You can quite easily be approached or shouted at by a hundred people walking down a single street.
I began wearing shades a lot so that people couldn't tell when I was lying.
I was halfway through a second, more leisurely, tour of the churches when I met a woman who wanted to talk to me. I knew she had an ulterior motive but agreed to stop, partly because the churches were shut up for lunch and partly because I hadn't met many women in Ethiopia who spoke good enough English to converse with.
We talked about this and that for a while in the shade of a tree.
She asked me my religion and did not like my answer of "none". "How do you live?" she asked.
I shrugged and grinned at her, which she seemed to find infuriating.
Usually I leave people in poor countries alone about their religion (however I might wind people up at home), but I'd been sorely provoked over the last two weeks by people pretending to be friendly for the sake of a few cents (it's possibly egotistical of me to assume they would want to talk to me rather than my wallet I suppose, but if you've experience it you'll know how it can get to you).

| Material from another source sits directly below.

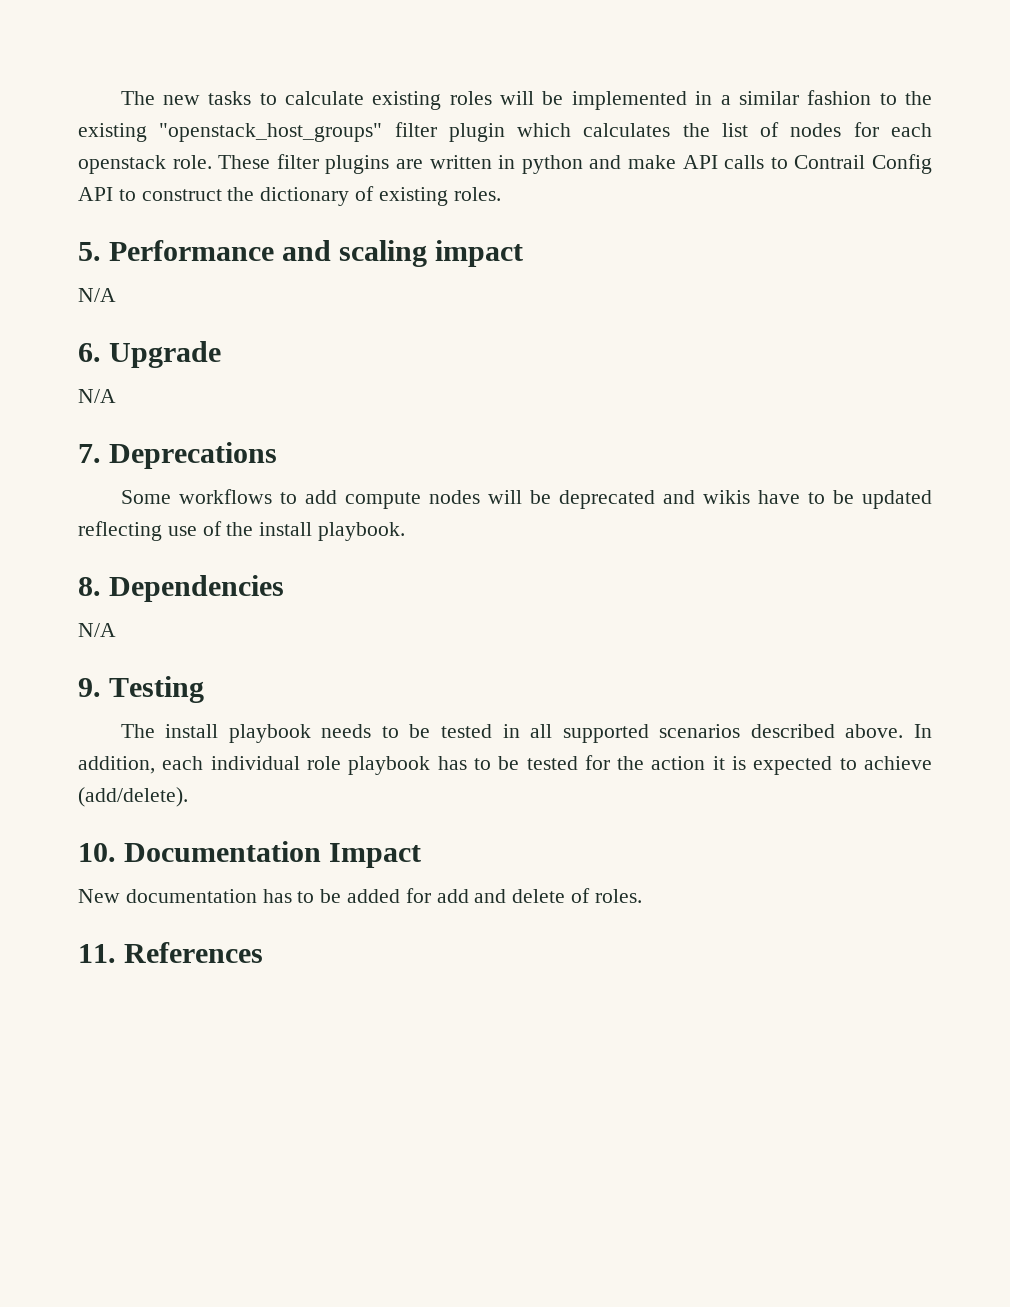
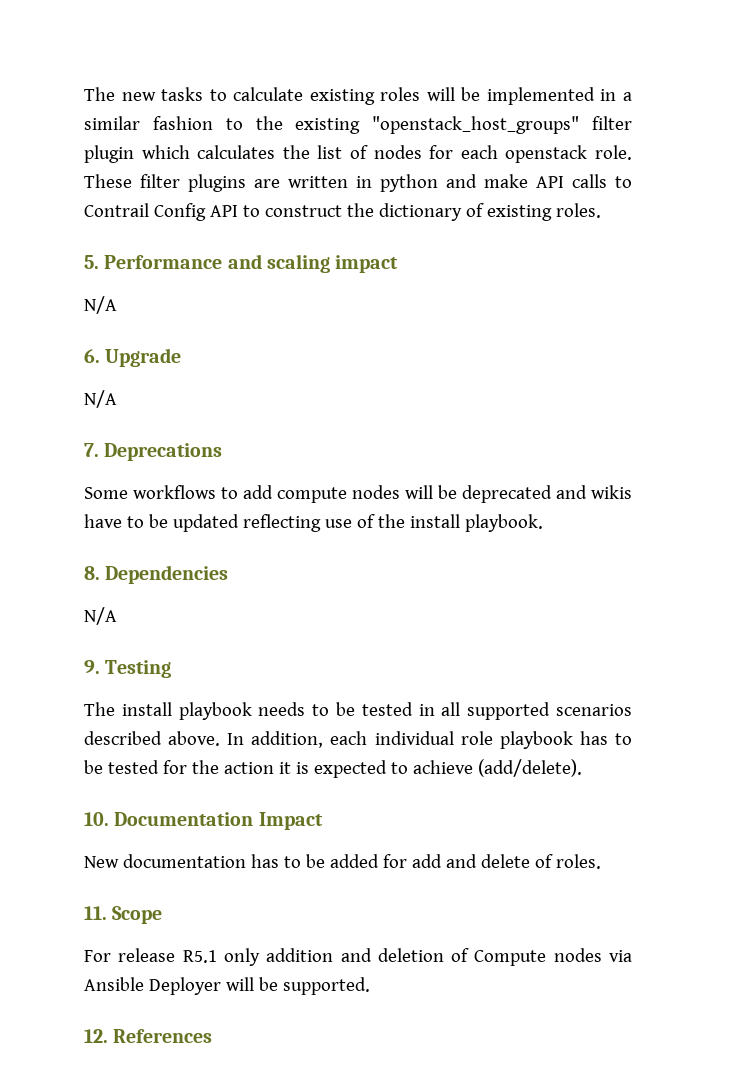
(116, 953) none -> [112,906,163,924] [84,948,632,966] [84,977,370,995] [84,1029,108,1043] Scope // For release R5.1 only addition and deletion of Compute nodes via Ansible Deployer will be supported. // 12.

When she began describing her typical day as an illustration of how hard her life was, I saw that it was merely a prelude to an attempt to sell me a shawl from a big bag of them at her side.
I broke in at the point where she described how she goes to church every morning before beginning work. "If you didn't go to church in the morning," I said, "you could get more sleep and have an easier life."
She looked at me in horror. "But all my life will go wrong," she said. "I will get sick and bad things happen." Then, disgusted with my immorality and keen to end the conversation, she tried to sell me a shawl.
I finally reached the main church I had been heading back to. Next to the church was a gully cut in the rock to separate the church from the surrounding rock.
It was twenty metres deep and sheer-sided, and local legends say that the climb from the bottom of the cutting to the roof of the church symbolises the climb from hell to heaven.
Anyone who manages the climb on earth is assured their place in the next life.
What interested me a lot more than the climb however was that my guide in the morning had not taken me to the bottom of the trench, and that several dark, unexplored, man-made openings could be seen at the very bottom of the place that locals call "hell".
It behooved me I felt, in accordance with my own tradition of some years now, to explore these lower regions. It took only a little effort to escape from the decreed path, clamber over a rocky wall and get into the shallow end of the gully.
I moved cautiously up it. There was a pool of stagnant water ahead of me but I thought I could get round it. Before I could get that far though I reached the first of the side-tunnels.
I fought my way into the tunnel through a thick cloud of tiny flies. But I only got a few yards in before I heard, from just around a corner in front of me, a deep, ominous, insectile humming.
Either the flies further in were far, far larger than the ones at the entrance, or there were billions upon billions of them. The noise was monstrous - my courage failed me and I backed out of the tunnel.
I was just about to continue on to the next side tunnel to seek out the horrors therein when from heaven above a guard shouted at me to get back to the path.
I couldn't tell if this was for religious reasons or because I'd failed to tip him for something earlier or if he was just being an officious nazi like security guards the world over, but I had no choice but to retreat.
Once again, as on so many previous occasions, my journey into hell had been foiled.
I vowed to try again as soon as possible - they can't keep me out forever.